Numerous state and federal
laws make it easier for people with pre-existing conditions
to get or keep health insurance, or to change from one health
plan to another. A federal law, known as the Health Insurance
Portability and Accountability Act (HIPAA) sets national standards
for all health plans. In addition, states can pass different
reforms for the health plans they regulate (fully insured
group health plans and individual health plans), so your protections
may vary if you leave New Hampshire. Neither federal nor state
laws protect your access to health insurance in all circumstances.
So please read this guide carefully.
The following information summarizes how federal
and state laws do or do not protect you as a
New Hampshire resident.
How am I protected?
In New Hampshire, as in many other states, your health insurance
options are somewhat dependent on your health status. Even
if you are sick, however the laws protect you in the following
ways.
Coverage under your group health plan
(if your employer offers one) cannot be denied or limited,
nor can you be required to pay more, because of your health
status. This is called nondiscrimination.
All group health plans in New Hampshire
must limit exclusion of pre-existing conditions. There are
rules about what counts as a pre-existing condition and how
long you must wait before a new group health plan will begin
to pay for care for that condition. Generally, if you join
a new group health plan, your old coverage will be credited
toward the pre-existing condition exclusion period, provided
you did not have a long break in coverage.

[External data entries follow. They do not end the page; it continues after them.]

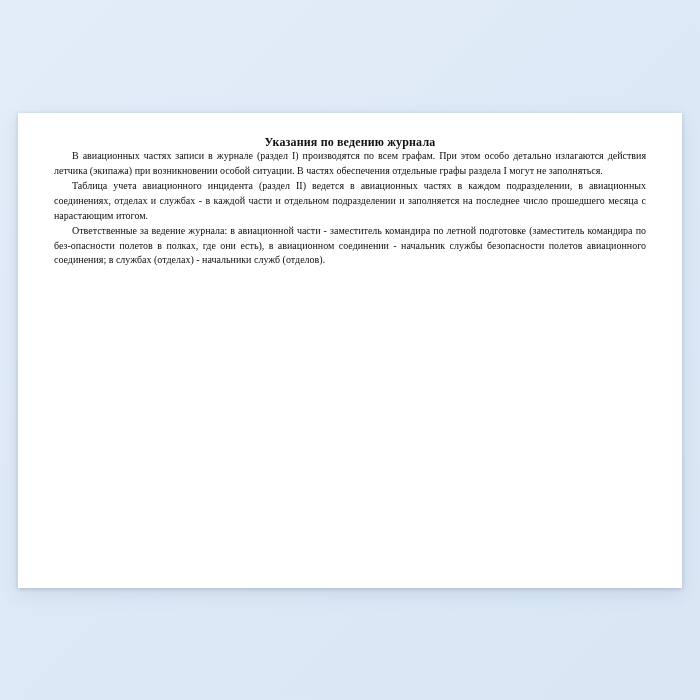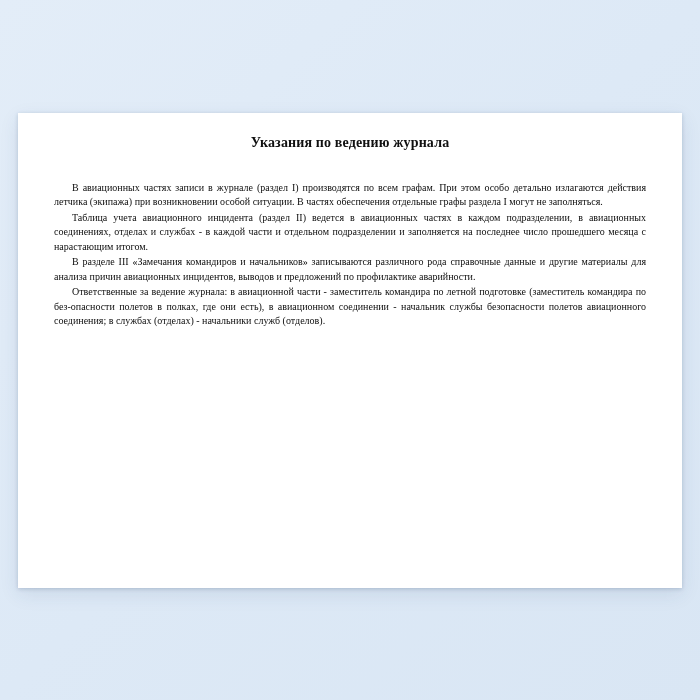--- a/index.html
+++ b/index.html
@@ -31,25 +31,25 @@
     box-shadow: 0 1px 4px rgba(40, 70, 110, 0.22), 0 6px 18px rgba(40, 70, 110, 0.10);
   }
   .sheet-inner {
     position: absolute;
     left: 36px;
     top: 22px;
     right: 36px;
   }
   .doc-title {
     text-align: center;
-    font-size: 14px;
+    font-size: 12px;
     font-weight: bold;
     color: #101010;
     letter-spacing: 0.15px;
-    margin: 0 0 29px 0;
+    margin: 0 0 0 0;
     line-height: 1.2;
   }
   .para {
     font-size: 10px;
     line-height: 1.47;
     color: #0d0d0d;
     text-align: justify;
     margin: 0 0 0.5px 0;
     text-indent: 18px;
     -webkit-hyphens: manual;
@@ -58,17 +58,16 @@
 </style>
 </head>
 <body>
 
 <div id="page-wrap">
   <div class="sheet">
     <div class="sheet-inner">
       <h1 class="doc-title">Указания по ведению журнала</h1>
       <p class="para">В авиационных частях записи в журнале (раздел I) производятся по всем графам. При этом особо детально излагаются действия летчика (экипажа) при возникновении особой ситуации. В частях обеспечения отдельные графы раздела I могут не заполняться.</p>
       <p class="para">Таблица учета авиационного инцидента (раздел II) ведется в авиационных частях в каждом подразделении, в авиационных соединениях, отделах и службах - в каждой части и отдельном подразделении и заполняется на последнее число прошедшего месяца с нарастающим итогом.</p>
-      <p class="para">В разделе III «Замечания командиров и начальников» записываются различного рода справочные данные и другие материалы для анализа причин авиационных инцидентов, выводов и предложений по профилактике аварийности.</p>
       <p class="para">Ответственные за ведение журнала: в авиационной части - заместитель командира по летной подготовке (заместитель командира по без-опасности полетов в полках, где они есть), в авиационном соединении - начальник службы безопасности полетов авиационного соединения; в службах (отделах) - начальники служб (отделов).</p>
     </div>
   </div>
 </div>
 
 </body></html>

Your health insurance cannot be canceled
because you get sick. Most health coverage is guaranteed renewable.
If you leave your job, you may be able
to remain in your old group health plan for a certain length
of time. This is called COBRA or state continuation coverage.
For example, it can help when you are between jobs, or when
you retire early and are not yet eligible for Medicare. There
are limits on what you can be charged for this coverage.
If you lose your group health insurance
and meet other qualifications, you will be federally eligible.
If so, you can buy an individual health plan from the New
Hampshire Health Plan High Risk Pool. You will not face a
new pre-existing condition exclusion period if you are federally
eligible. There are limits on what you can be charged for
a high risk pool policy.
If you are not federally eligible and
have had difficulty obtaining affordable individual health
coverage because of your health condition, you may also be
eligible for high- risk pool coverage. If you qualify for
high risk pool coverage because of health reasons and you
have had no previous health coverage, you may face a new pre-existing
condition exclusion period. There are limits on what you can
be charged for a high risk pool policy, too.
If you are a small employer buying a
fully insured small group health plan, you cannot be turned
down because of the health status, age, or any factor that
might predict the use of health services of those in your
group. All fully insured health plans for small employers
must be sold on a guaranteed issue basis.
If you are a small employer buying a
fully insured group health plan, there are limits on what
you can be charged due to the health status, age, gender,
or occupation of those in your group.
If you have low or modest household
income, you may be eligible for free or subsidized health
coverage for yourself or members of your family. The New Hampshire
Medicaid program offers free health coverage for pregnant
women, families with children, elderly and disabled individuals
with very low incomes. In addition, the New Hampshire Healthy
Kids program offers subsidized health coverage for certain
uninsured children.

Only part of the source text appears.